[[ Material supplied open ]]

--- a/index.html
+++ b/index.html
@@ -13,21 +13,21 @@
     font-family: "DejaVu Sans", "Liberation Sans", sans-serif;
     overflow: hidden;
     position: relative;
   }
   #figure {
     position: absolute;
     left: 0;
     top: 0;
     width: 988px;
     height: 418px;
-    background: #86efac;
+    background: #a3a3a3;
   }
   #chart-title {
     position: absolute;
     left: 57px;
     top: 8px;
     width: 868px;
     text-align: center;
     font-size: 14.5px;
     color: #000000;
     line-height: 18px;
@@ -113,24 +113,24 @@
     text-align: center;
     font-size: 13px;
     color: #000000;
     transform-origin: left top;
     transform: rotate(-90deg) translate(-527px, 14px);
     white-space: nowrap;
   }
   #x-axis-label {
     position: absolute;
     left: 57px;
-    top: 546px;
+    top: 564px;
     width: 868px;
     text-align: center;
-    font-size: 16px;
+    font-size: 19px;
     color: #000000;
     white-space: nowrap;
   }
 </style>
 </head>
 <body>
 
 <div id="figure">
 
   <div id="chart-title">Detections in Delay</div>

[[ Material supplied closed ]]

**Problem to work on**
State how many lines of the records above hold the word "font", adding nothing beyond the number.

**Answer**
5